AMENDMENT NUMBER ONE
AMENDMENT
NUMBER ONE
TO
THIS
AMENDMENT NUMBER ONE to the Administration Agreement (this “Amendment”)
is entered into as of the 26th day of June, 2008 (“Amendment
Effective Date”) by and between The Community Reinvestment Act Qualified
Investment Fund, a Delaware business trust (the “Trust”),
and SEI Investments Global Funds Services (the “Administrator”),
a Delaware statutory trust.
WHEREAS,
the Trust and the Administrator entered into an Administration Agreement dated
as of the 22nd day of December, 2006 pursuant to which the Administrator agreed
to provide certain administrative and accounting services to the Portfolios (the
“Agreement”);
and
WHEREAS,
the Trust and the Administrator desire to amend the Agreement as provided
herein.
NOW
THEREFORE, in consideration of the premises, covenants, representations
and warranties contained herein, and intending to be legally bound hereby, the
parties hereto agree as follows:
1)
|
Defined
Terms.

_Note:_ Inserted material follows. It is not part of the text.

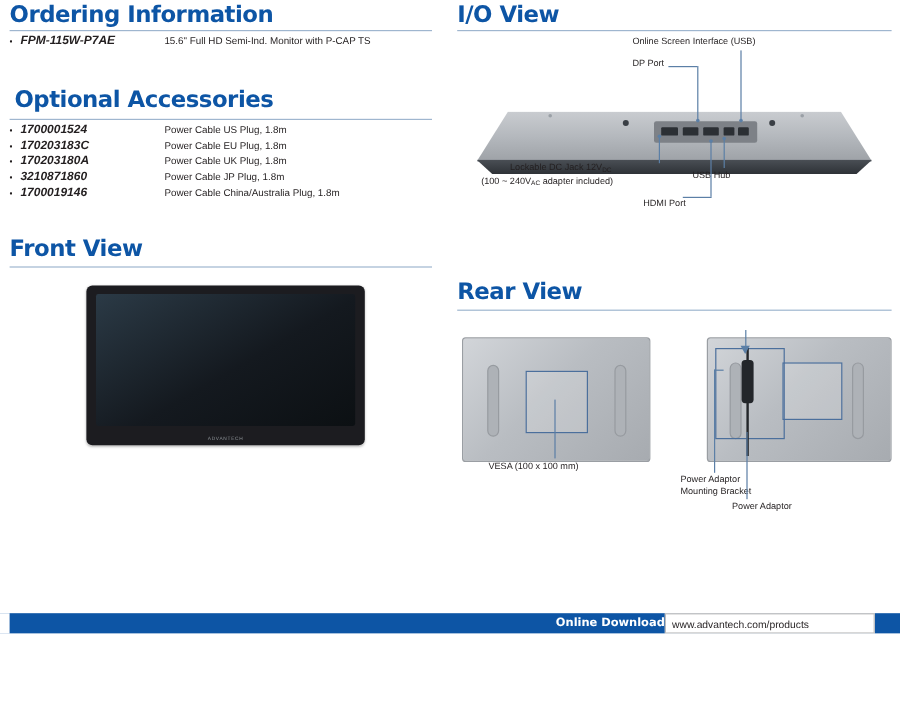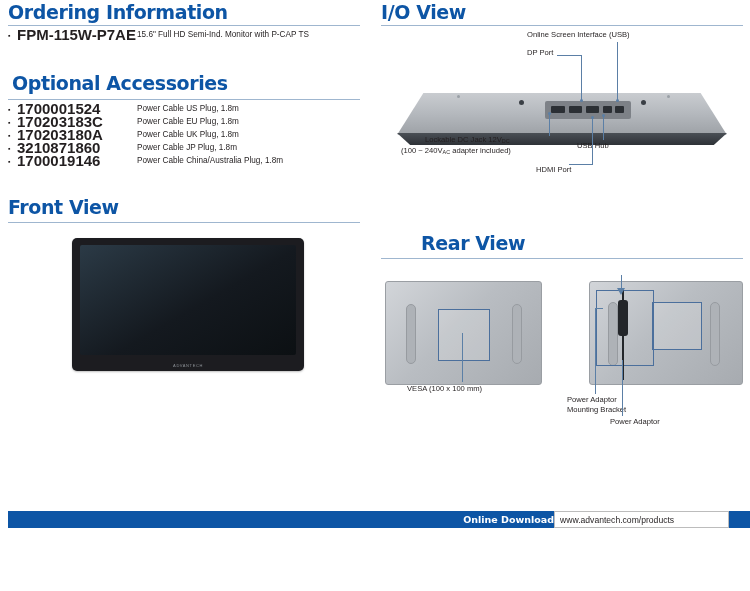"FPM-115W-P7AE" .spec-row .pn { font-size: 15px -> 10px; font-style: none -> italic }
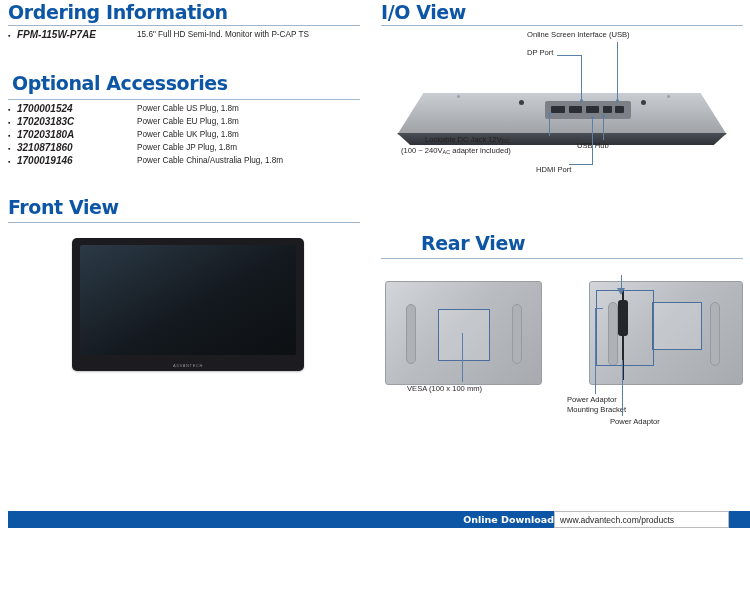"Rear View" #rearview-title { margin-left: 40px -> none }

Except
as specifically set forth herein, defined terms used herein shall have
their respective meanings as set forth in the
Agreement.
|
2)
|
Section
5.09. A
new Section 5.09 is hereby added to the Agreement as
follows:
|
|
5.09
|
The
Administrator may, from time to time, provide to the Trust services and
products (“Special
Third Party Services”) from external third party sources that are
Pricing Sources or data feed providers (“Special
Third Party Vendors”). The Trust acknowledges and agrees
that the Special Third Party Services are confidential and proprietary
trade secrets of the Special Third Party Vendors. Accordingly,
the Trust shall honor requests by the Administrator and the Special Third
Party Vendors to protect their proprietary rights in their data,
information and property including requests that the Trust place copyright
notices or other proprietary legends on printed matter, print outs, tapes,
disks, film or any other medium of dissemination. The Trust
further acknowledges and agrees that all Special Third Party Services are
provided on an “AS IS WITH ALL FAULTS” basis solely for each Portfolio’s
internal use in connection with the receipt of the Special Third Party
Services. The Trust may use Special Third Party Services as
normally required on view-only screens and hard copy statements, reports
and other documents necessary to support the Portfolios’ investors,
however the Trust shall not distribute any Special Third Party Services to
other third parties. THE SPECIAL THIRD PARTY VENDORS AND THE
ADMINISTRATOR MAKE NO WARRANTIES, EXPRESS OR IMPLIED, AS TO
MERCHANTABILITY, FITNESS FOR A PARTICULAR USE, OR ANY OTHER MATTER WITH
RESPECT TO ANY OF THE SPECIAL THIRD PARTY SERVICES. NEITHER THE
ADMINISTRATOR NOR THE SPECIAL THIRD PARTY VENDORS SHALL BE LIABLE FOR ANY
DAMAGES SUFFERED BY THE TRUST IN THE USE OF ANY OF THE SPECIAL THIRD PARTY
SERVICES, INCLUDING, WITHOUT LIMITATION, LIABILITY FOR ANY INCIDENTAL,
CONSEQUENTIAL OR SIMILAR DAMAGES.
|
3)
|
Section
9.01. Section 9.01 of the Agreement is hereby deleted
and replaced in its entirety as set forth
below:
|
|
9.01
|
Term
and Renewal. This Agreement shall become effective as of the
Effective Date and shall remain in full force and effect until December
31, 2011 (the “Initial Term”), and thereafter shall automatically
renew for successive one year terms (each such period, a “Renewal Term”)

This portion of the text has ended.